▶

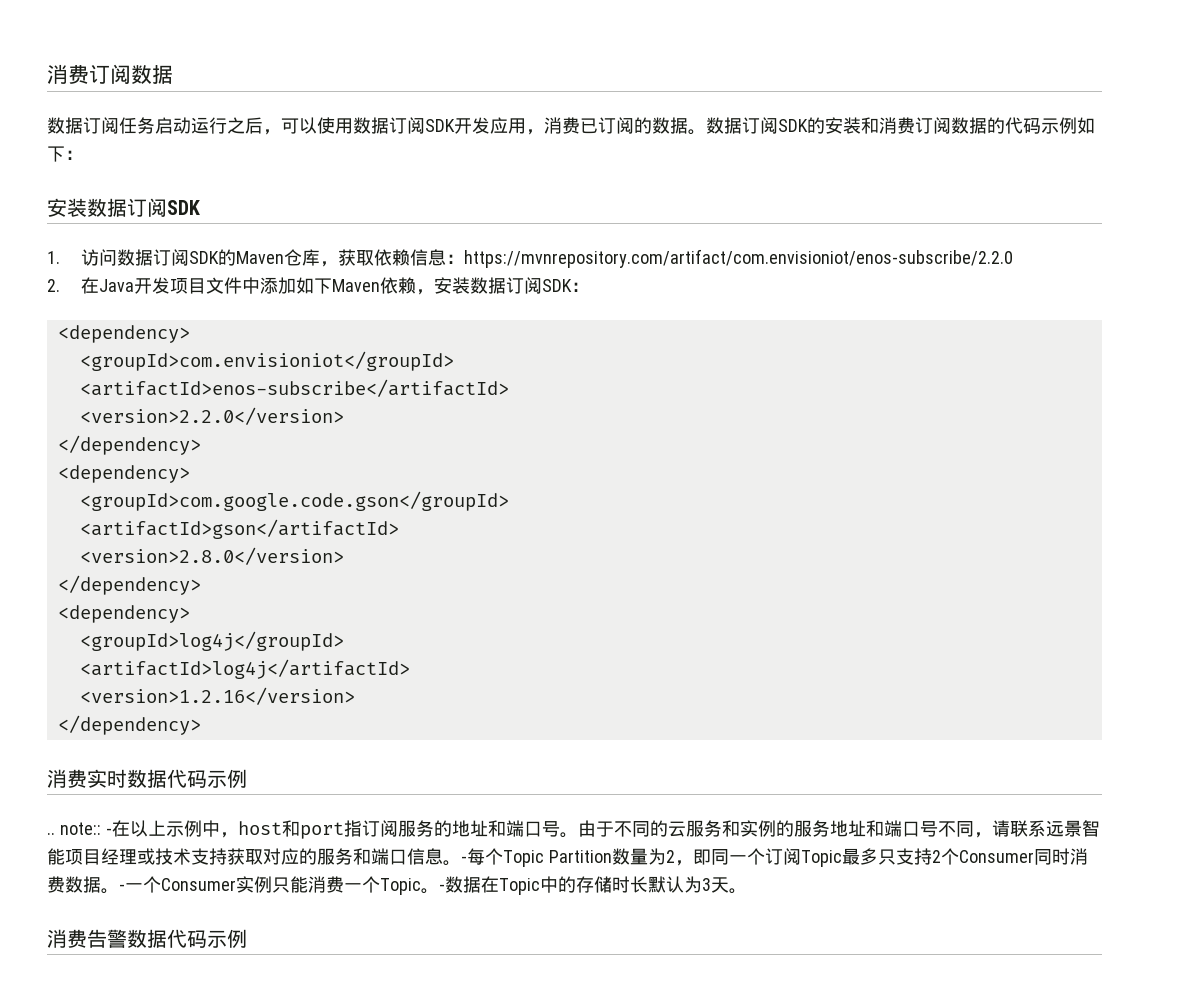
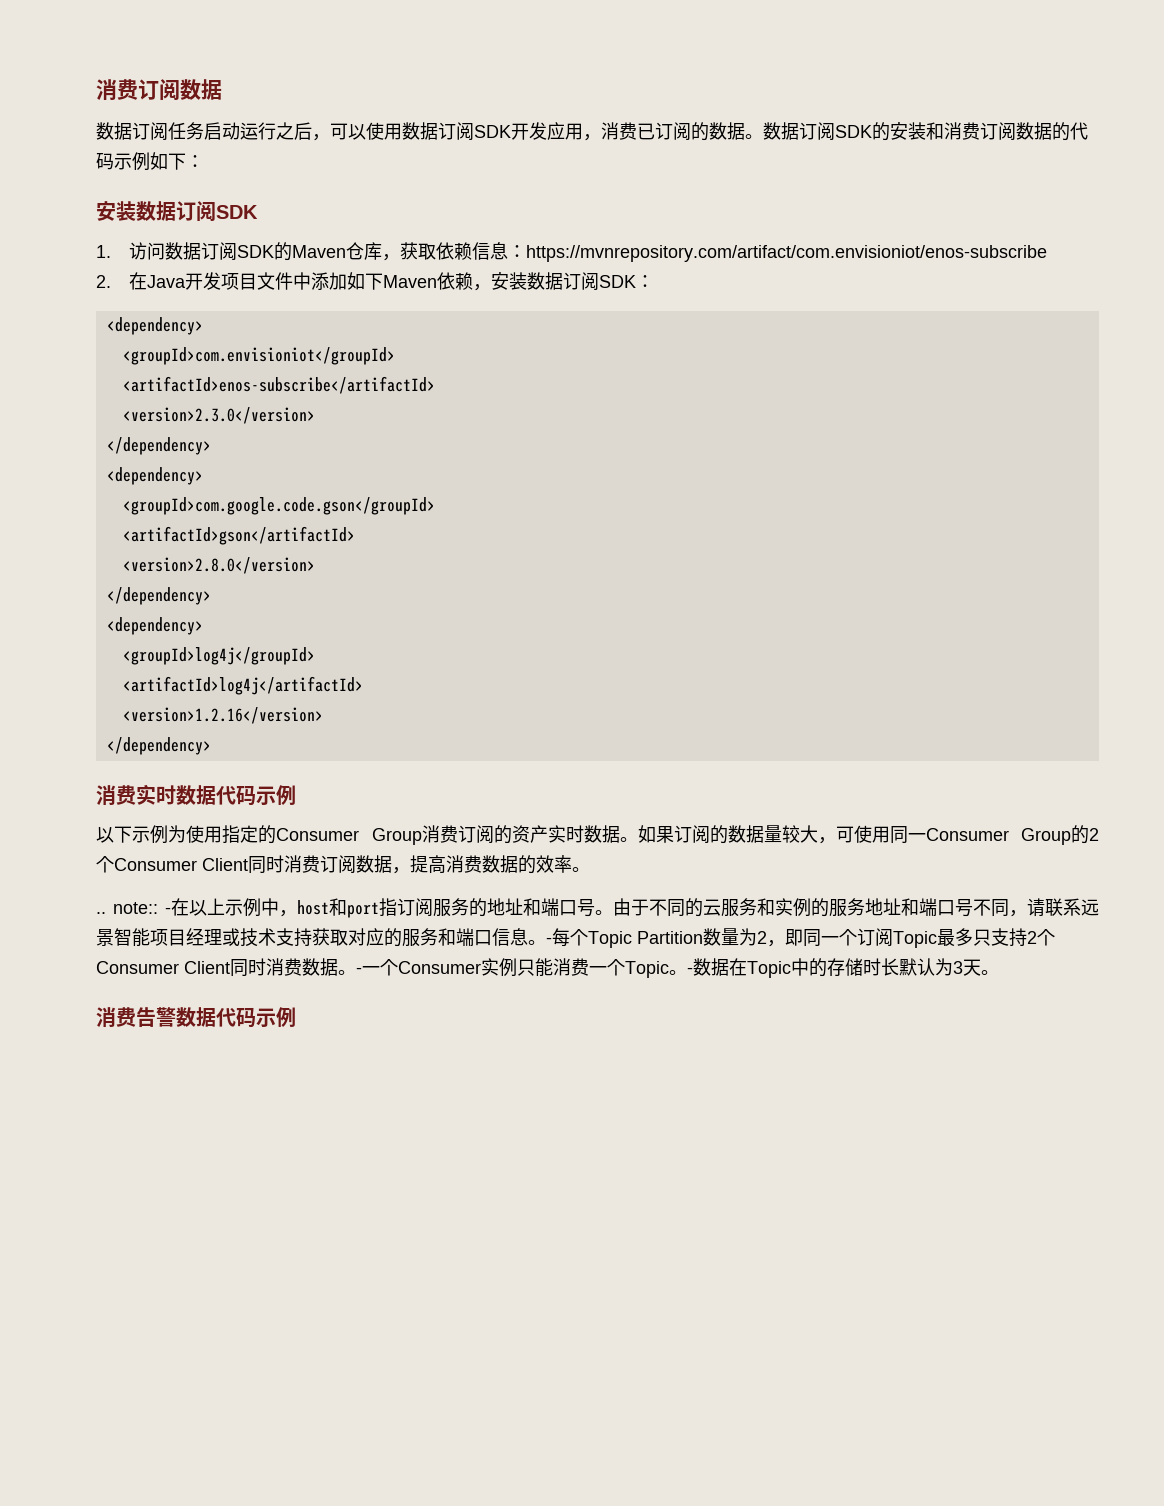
[463,249,1013,268] https://mvnrepository.com/artifact/com.envisioniot/enos-subscribe/2.2.0 -> [526,245,1048,262] https://mvnrepository.com/artifact/com.envisioniot/enos-subscribe
[79,407,344,425] <version>2.2.0</version> -> [122,407,315,424] <version>2.3.0</version>
(247, 778) none -> [96,825,1099,845] [96,855,590,874] // 以下示例为使用指定的Consumer Group消费订阅的资产实时数据。如果订阅的数据量较大，可使用同一Consumer Group的2个Consumer Client同时消费订阅数据，提高消费数据的效率。
(1034, 856) none -> [184,961,230,974] Client

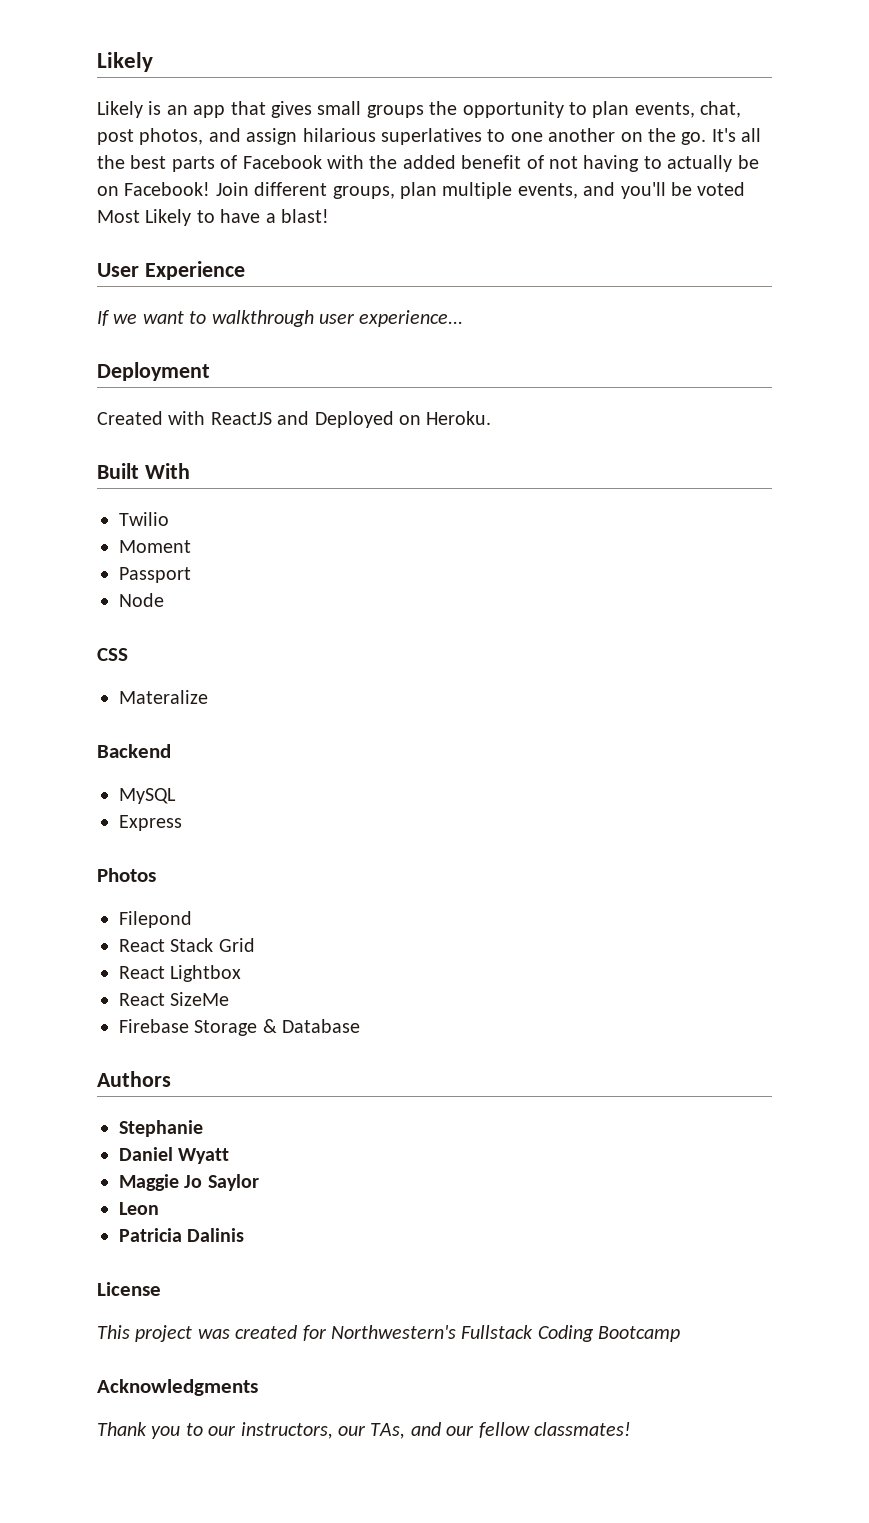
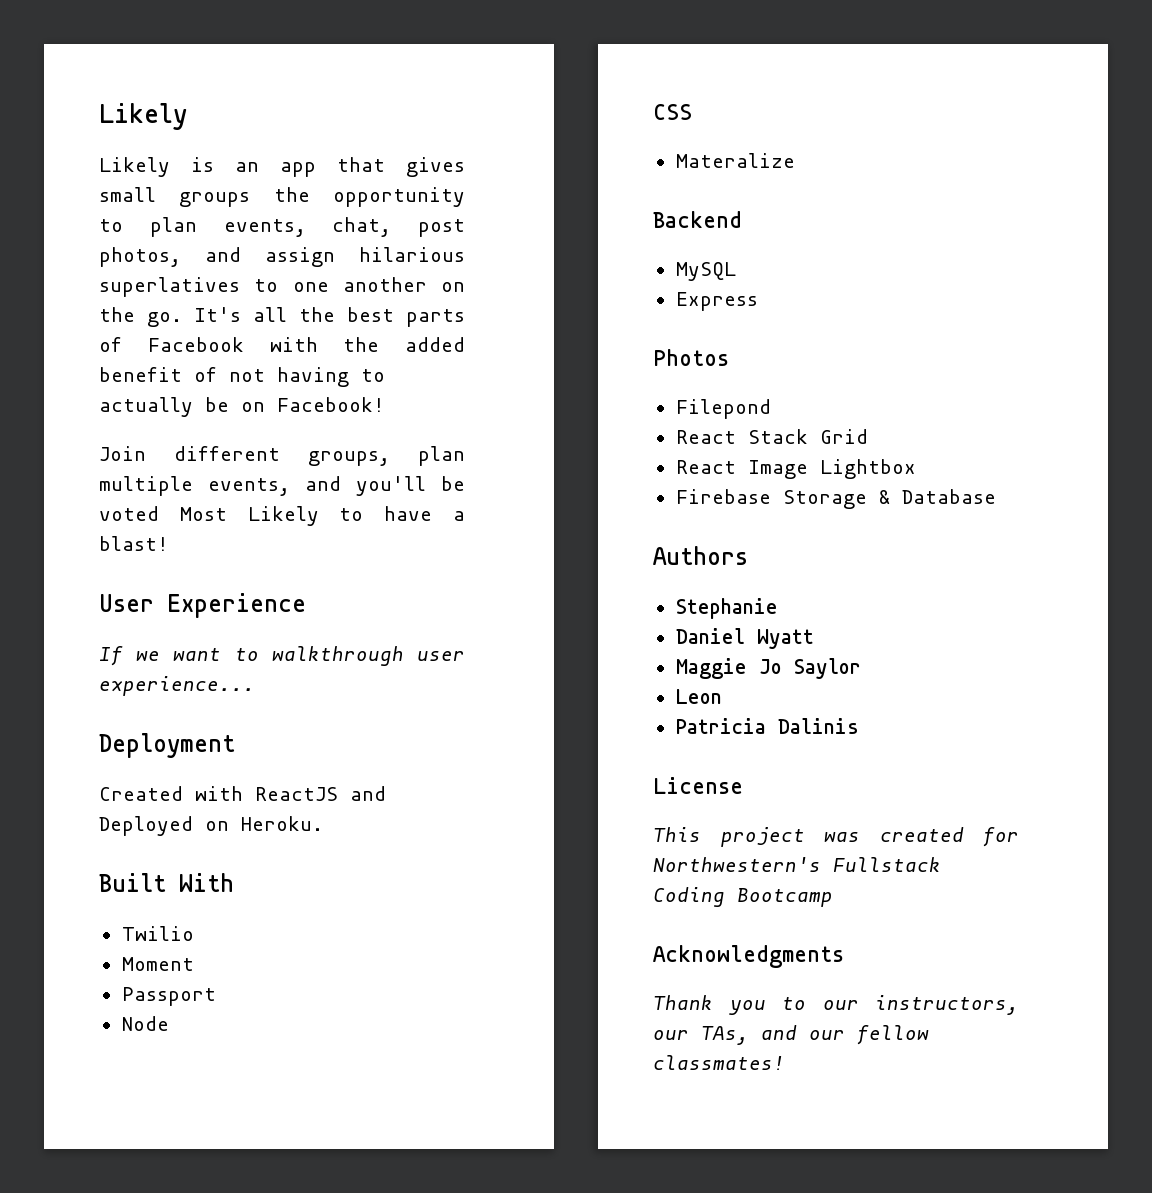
(211, 189) none -> (385, 404) //
(165, 972) none -> [747,460,808,479] Image
[119,992,230,1006] // React SizeMe -> (916, 469) none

◀

In the material above, the line with "(165, 972) none -> [747,460,808,479] Image" marks the start. Print it and every line after it through the last, exactly.

Solved problem —
(165, 972) none -> [747,460,808,479] Image
[119,992,230,1006] // React SizeMe -> (916, 469) none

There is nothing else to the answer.